### What to work on
Would you repeat the listing exactly but omit every picture?
#### Data provided ####
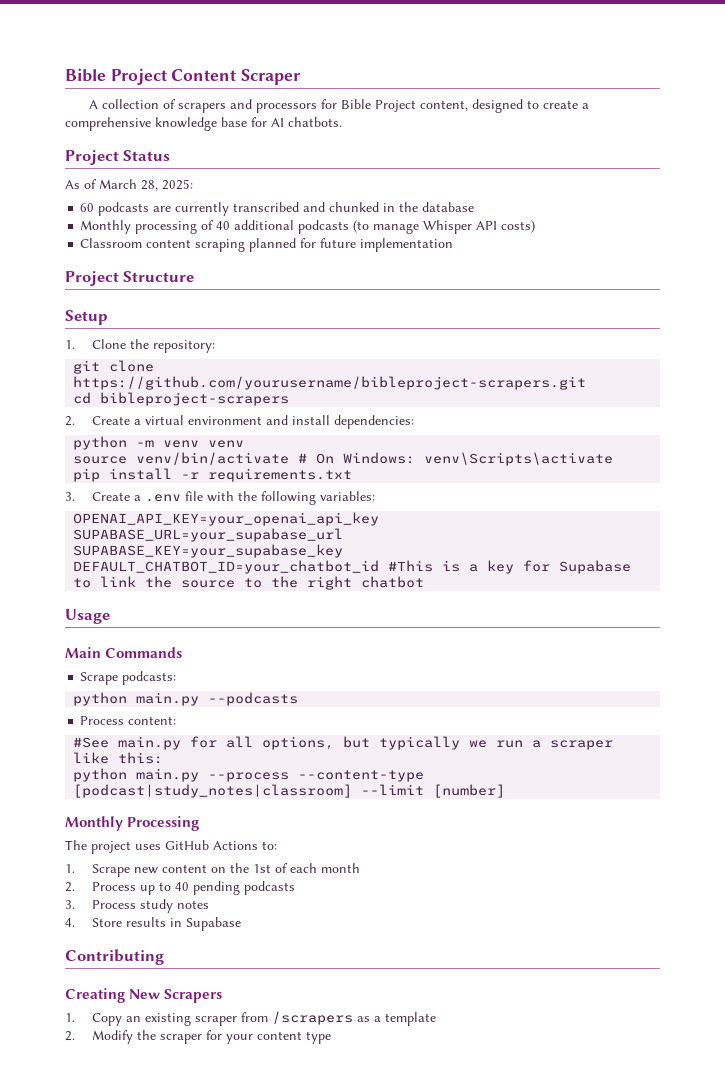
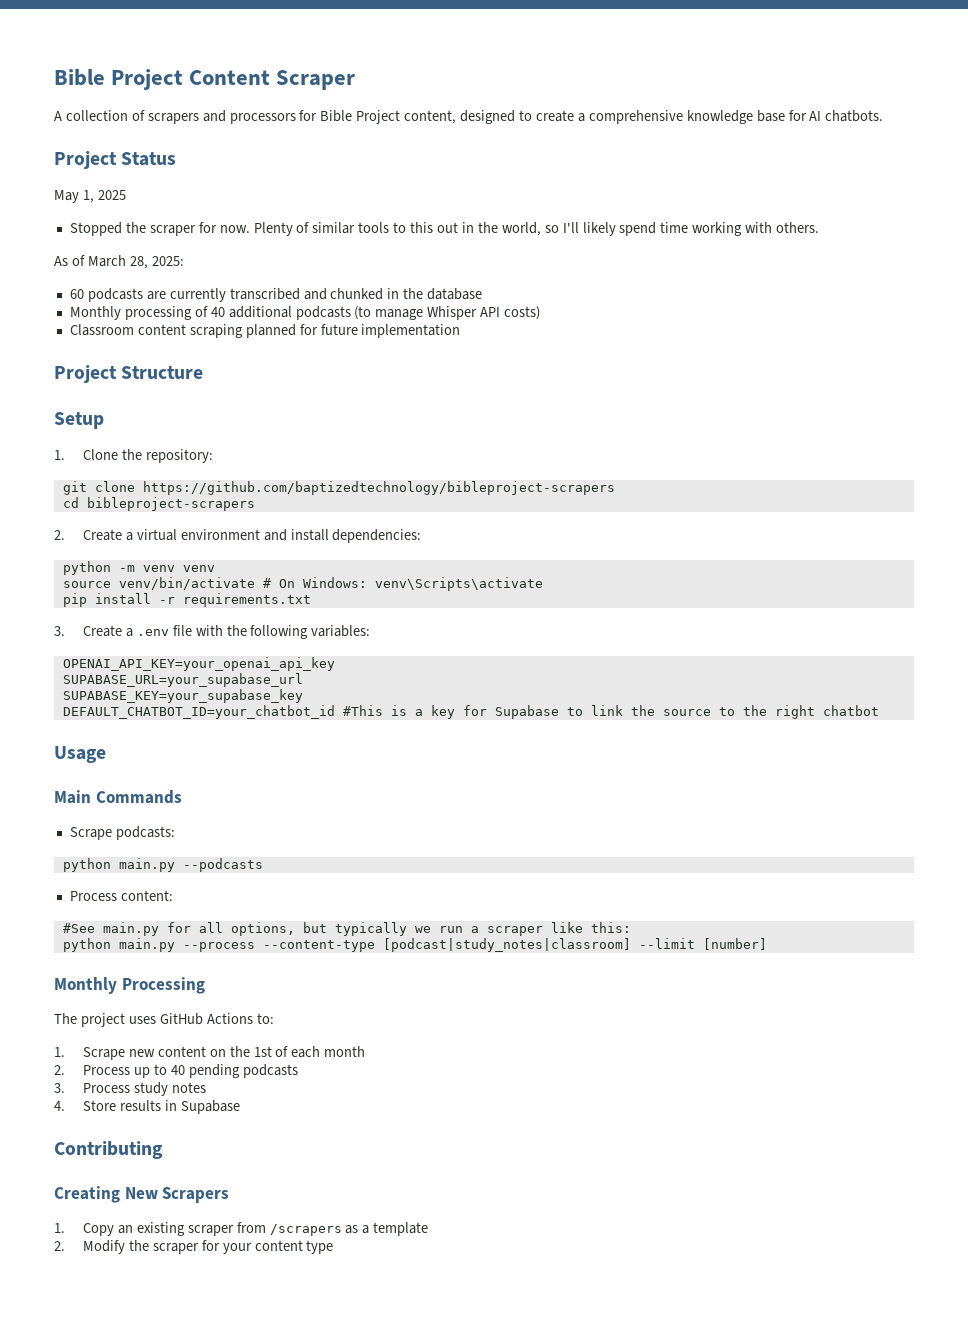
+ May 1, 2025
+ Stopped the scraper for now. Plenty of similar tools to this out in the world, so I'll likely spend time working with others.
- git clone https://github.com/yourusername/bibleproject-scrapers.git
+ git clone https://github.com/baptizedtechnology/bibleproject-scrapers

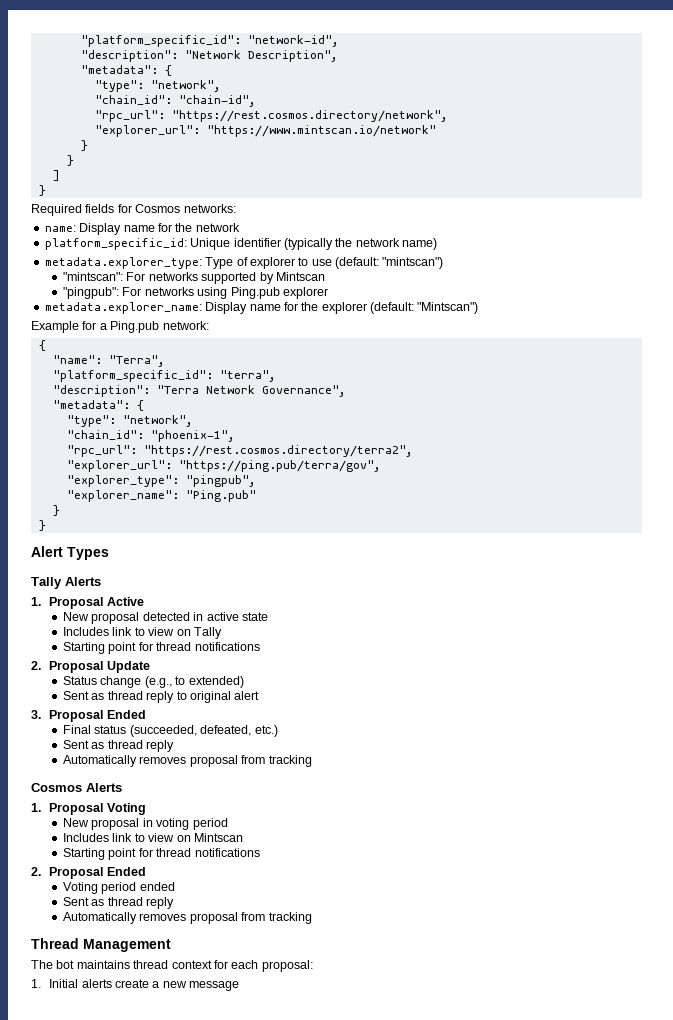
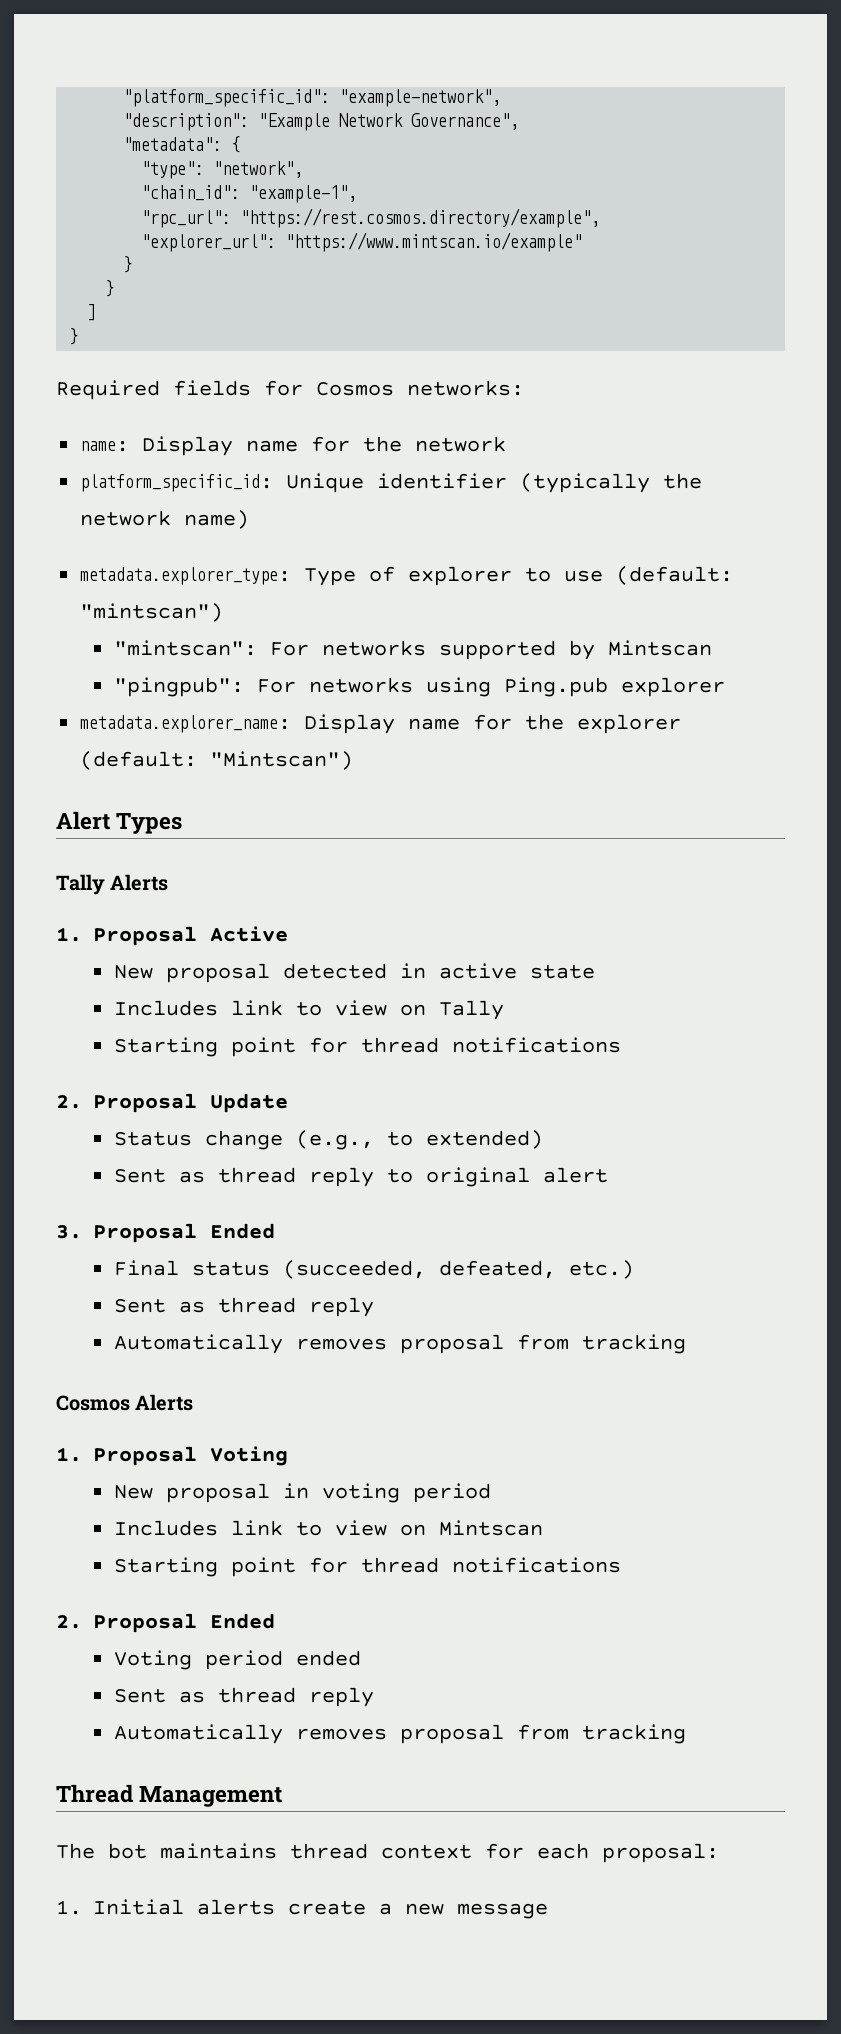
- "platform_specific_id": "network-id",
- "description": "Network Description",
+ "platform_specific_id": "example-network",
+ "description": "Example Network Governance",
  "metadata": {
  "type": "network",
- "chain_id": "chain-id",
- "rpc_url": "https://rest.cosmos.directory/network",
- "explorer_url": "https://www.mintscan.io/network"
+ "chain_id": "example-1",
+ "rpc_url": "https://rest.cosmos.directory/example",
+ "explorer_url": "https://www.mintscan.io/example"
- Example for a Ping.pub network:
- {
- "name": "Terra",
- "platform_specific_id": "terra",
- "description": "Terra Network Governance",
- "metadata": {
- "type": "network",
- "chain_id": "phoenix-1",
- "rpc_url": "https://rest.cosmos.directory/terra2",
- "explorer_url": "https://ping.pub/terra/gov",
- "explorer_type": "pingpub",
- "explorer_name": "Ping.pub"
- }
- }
####
### Expected answer
+ May 1, 2025
+ Stopped the scraper for now. Plenty of similar tools to this out in the world, so I'll likely spend time working with others.
- git clone https://github.com/yourusername/bibleproject-scrapers.git
+ git clone https://github.com/baptizedtechnology/bibleproject-scrapers

- "platform_specific_id": "network-id",
- "description": "Network Description",
+ "platform_specific_id": "example-network",
+ "description": "Example Network Governance",
  "metadata": {
  "type": "network",
- "chain_id": "chain-id",
- "rpc_url": "https://rest.cosmos.directory/network",
- "explorer_url": "https://www.mintscan.io/network"
+ "chain_id": "example-1",
+ "rpc_url": "https://rest.cosmos.directory/example",
+ "explorer_url": "https://www.mintscan.io/example"
- Example for a Ping.pub network:
- {
- "name": "Terra",
- "platform_specific_id": "terra",
- "description": "Terra Network Governance",
- "metadata": {
- "type": "network",
- "chain_id": "phoenix-1",
- "rpc_url": "https://rest.cosmos.directory/terra2",
- "explorer_url": "https://ping.pub/terra/gov",
- "explorer_type": "pingpub",
- "explorer_name": "Ping.pub"
- }
- }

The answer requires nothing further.